I think I have written about this before, but I can’t recall, so here goes. When you go to google and type in the word “orphan”, you get a long list of websites dealing with this topic. 99% of these websites deal with young children and their plight at being orphaned. Now, I don’t despel that this is a horrible thing. One of my major fears as a child was that my parents wouldn’t come home one day and I would be on my own.
As I grew up, stories of how close I came to losing my Mother were told to me with staggering regularity. My Mother, as readers of this blog my know, fought a battle with Hodgekins Lymphoma in her 20s and early 30s. My mother was given months to live several times. She survived to raise me, and passed in 2009 of a disease so far away from Cancer is beggars the imagination.
One of the things I heard over and over again, from very well-meaning people, was “well you had her a lot longer than anyone ever thought you would.” Really? Would you go up to a 10 year old, pat her on the head and say, “well at least you had your Mommy 10 years. What more do you expect in this world? Suck it up, buttercup.” Probably not.
But that’s what adult children who lose their parents feel like. I have read stories of people who have lost their parents, the parent was in their 80s, and despite the advanced age of the parent, the child feels just as alone and lost as that 10 year old child.

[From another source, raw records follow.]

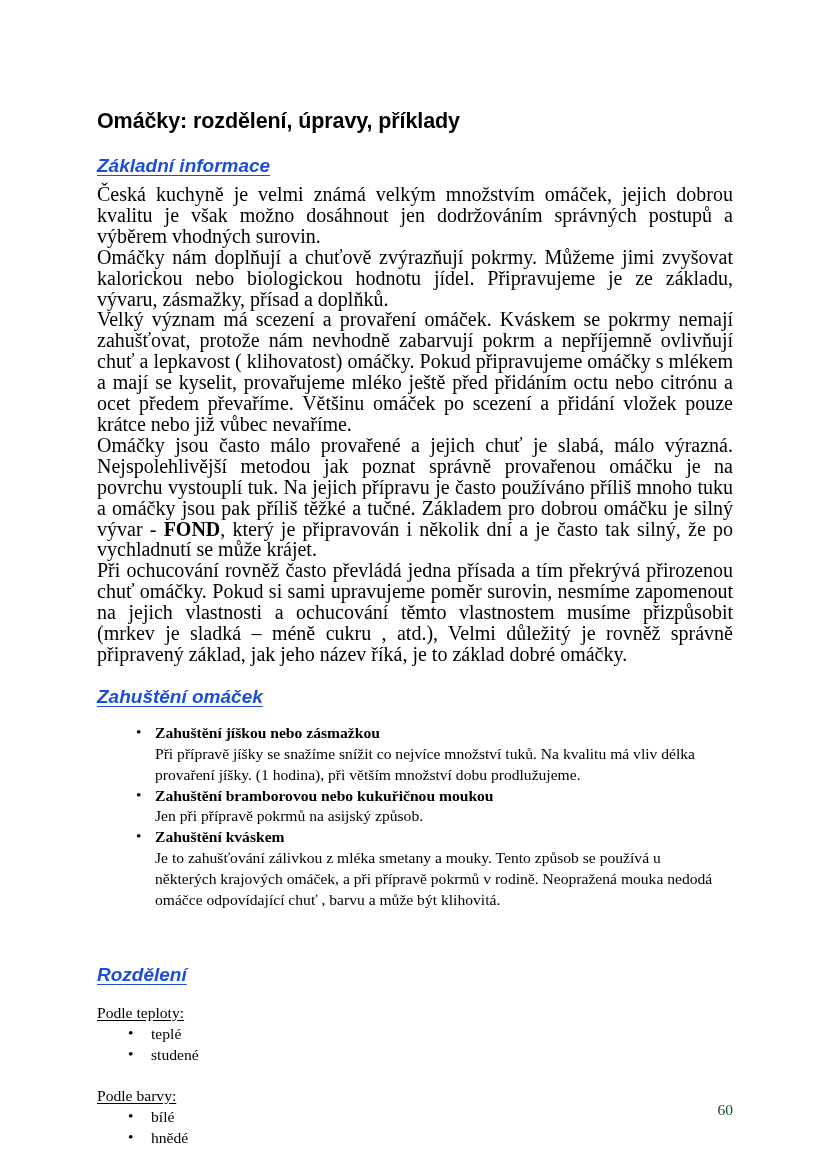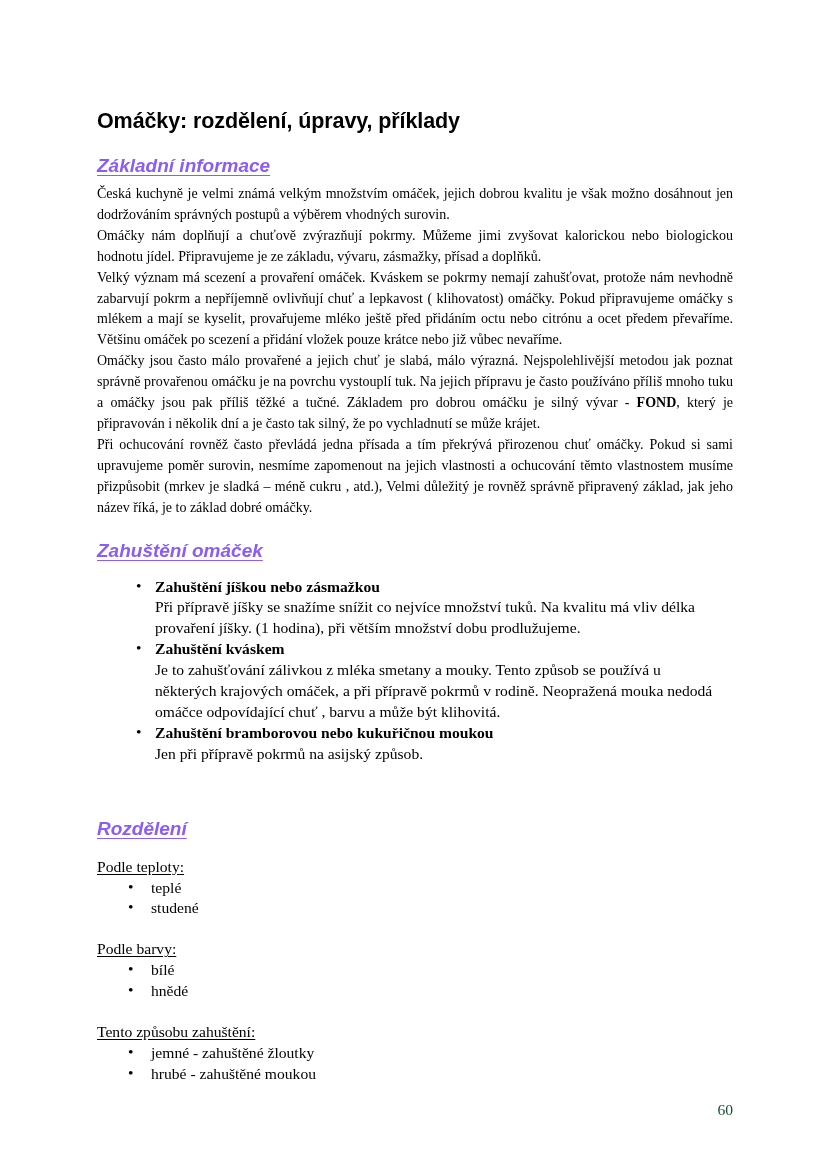--- a/index.html
+++ b/index.html
@@ -34,32 +34,32 @@
     letter-spacing: -0.1px;
   }
 
   
   .sec-head {
     font-family: "Liberation Sans", sans-serif;
     font-weight: bold;
     font-style: italic;
     font-size: 19px;
     line-height: 24px;
-    color: #8b5cf6;
+    color: #1d4ed8;
     text-decoration: underline;
     text-underline-offset: 3px;
     margin: 0 0 6px 0;
     display: inline-block;
   }
   .sec-head-wrap { margin: 0; }
 
   
   .body-text {
     font-family: "Liberation Serif", serif;
-    font-size: 14px;
+    font-size: 20px;
     line-height: 20.9px;
     color: #000000;
     text-align: justify;
     text-justify: inter-word;
     margin: 0;
     hyphens: none;
   }
   .body-text b { font-weight: bold; }
 
   .para-block p { margin: 0; }
@@ -176,27 +176,27 @@
     <div class="sec-head-wrap">
       <span class="sec-head">Zahuštění omáček</span>
     </div>
 
     <ul class="doc-list">
       <li>
         <span class="li-title">Zahuštění jíškou nebo zásmažkou</span>
         <span class="li-body">Při přípravě jíšky se snažíme snížit co nejvíce množství tuků. Na kvalitu má vliv délka provaření jíšky. (1 hodina), při větším množství dobu prodlužujeme.</span>
       </li>
       <li>
+        <span class="li-title">Zahuštění bramborovou nebo kukuřičnou moukou</span>
+        <span class="li-body">Jen při přípravě pokrmů na asijský způsob.</span>
+      </li>
+      <li>
         <span class="li-title">Zahuštění kváskem</span>
         <span class="li-body">Je to zahušťování zálivkou z mléka smetany a mouky. Tento způsob se používá u některých krajových omáček, a při přípravě pokrmů v rodině. Neopražená mouka nedodá omáčce odpovídající chuť , barvu a může být klihovitá.</span>
       </li>
-      <li>
-        <span class="li-title">Zahuštění bramborovou nebo kukuřičnou moukou</span>
-        <span class="li-body">Jen při přípravě pokrmů na asijský způsob.</span>
-      </li>
     </ul>
 
     <div class="gap-xl"></div>
 
     <div class="sec-head-wrap">
       <span class="sec-head">Rozdělení</span>
     </div>
 
     <div class="gap-sm"></div>
 

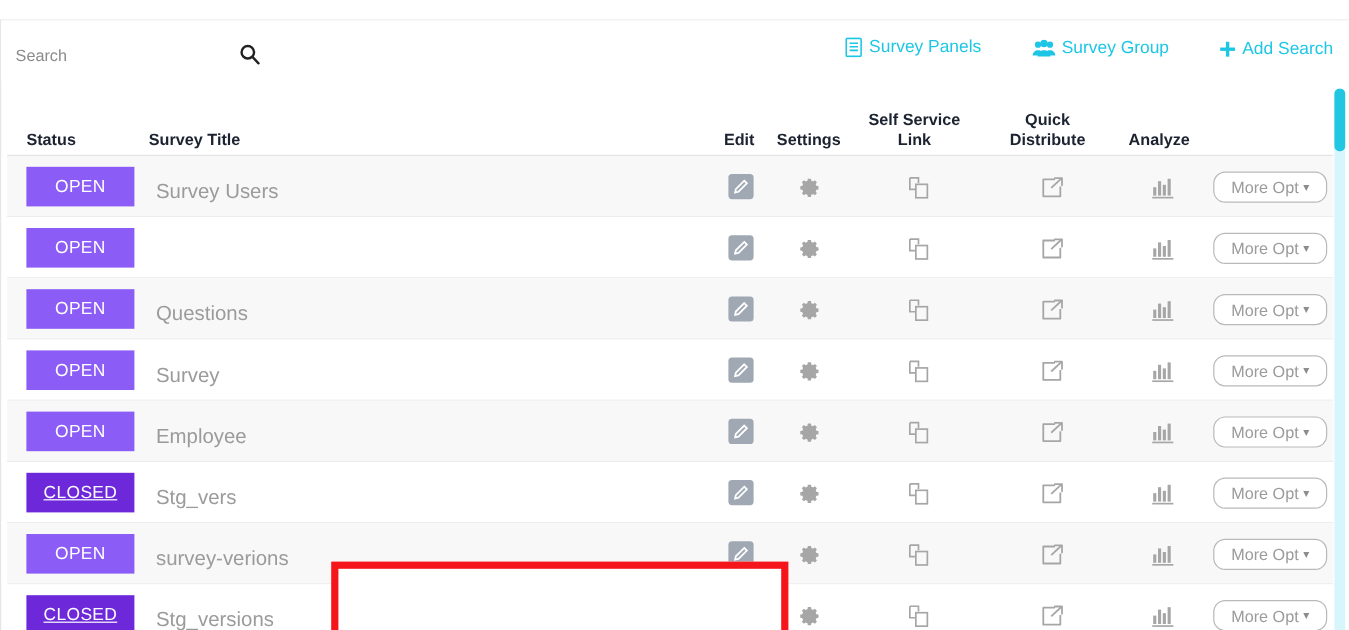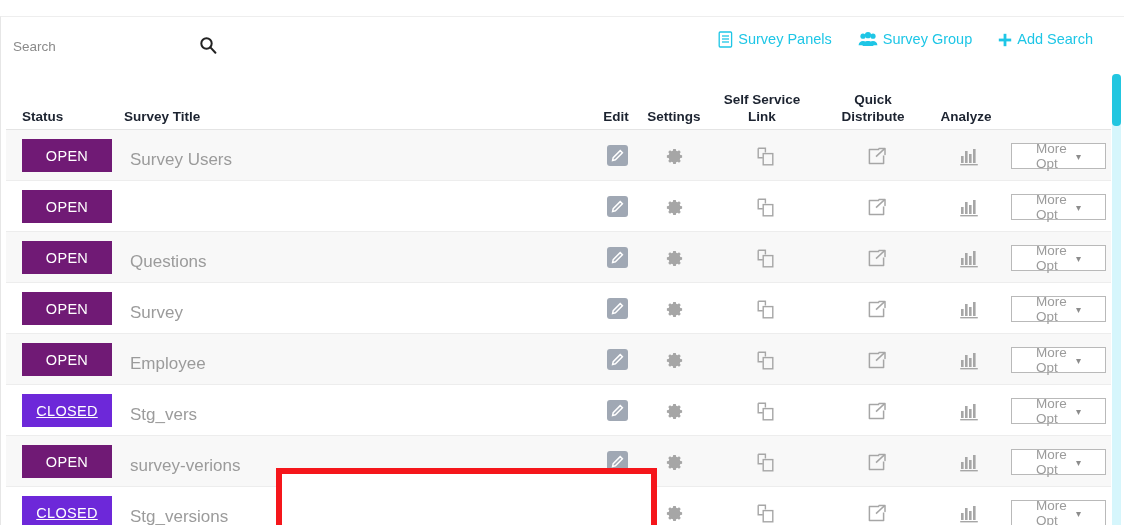--- a/index.html
+++ b/index.html
@@ -45,23 +45,23 @@
   .search-icon {
     position: absolute;
     left: 186px; top: 1px;
     width: 18px; height: 18px;
     color: #222;
     cursor: pointer;
   }
 
   .toplinks {
     position: absolute;
-    right: 18px; top: 14px;
-    display: flex; align-items: center;
-    gap: 26px;
+    right: 0; top: 14px;
+    display: flex; align-items: flex-end;
+    gap: 42px;
   }
   .toplink {
     display: flex; align-items: center;
     gap: 5px;
     color: #1ec6e6;
     font-size: 14.5px;
     text-decoration: none;
     cursor: pointer;
     white-space: nowrap;
   }
@@ -100,21 +100,21 @@
   .badge {
     position: absolute;
     left: 16px; top: 9px;
     width: 90px; height: 33px;
     display: flex; align-items: center; justify-content: center;
     color: #ffffff;
     font-size: 14.5px;
     letter-spacing: .3px;
     cursor: pointer;
   }
-  .badge.open   { background: #701a75; }
+  .badge.open   { background: #8b5cf6; }
   .badge.closed { background: #6d28d9; text-decoration: underline; }
 
   .title {
     position: absolute;
     left: 124px; top: 20px;
     font-size: 17px;
     color: #9b9b9b;
     white-space: nowrap;
   }
 
@@ -135,24 +135,24 @@
     width: 21px; height: 21px;
     top: 15px; margin-left: -10px;
     color: #ffffff;
   }
 
   .moreopt {
     position: absolute;
     top: 13px; left: 1005px;
     width: 95px; height: 26px;
     border: 1px solid #b9b9b9;
-    border-radius: 0;
+    border-radius: 10px;
     background: #fff;
     display: flex; align-items: center;
-    padding: 0 24px;
+    padding: 0 14px;
     font-size: 13.5px;
     color: #9b9b9b;
     cursor: pointer;
     justify-content: space-between;
   }
   .moreopt .cv { font-size: 10px; color: #8c8c8c; }
 
   
   .tooltip {
     position: absolute;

Losing one’s parent is the natural order of things. It’s expected that your parent will go before you do. But what is lacking among the public, HR departments in employers, and even medical professionals, is that losing a parent is just as traumatic to a 65 year old as it is to a 10 year old. It’s still your parent, its still the person that was your lifeline to the past, its still the person that connects you to your family.
The effect is even worse for the person who has lost their last parent. I can say that I am not at that point yet. I lost my Mother about 4 years ago, but my Father is still living. My thoughts go to when I will lose him. I don’t dwell on it, mind you, but when I sit and think about the grieving process, it comes at me full force.
I know there has been scientific research on this, some books published (not very many), but I feel like there is much to this story that hasn’t been told. I’ve always wondered if I could write a book like that. Maybe I will.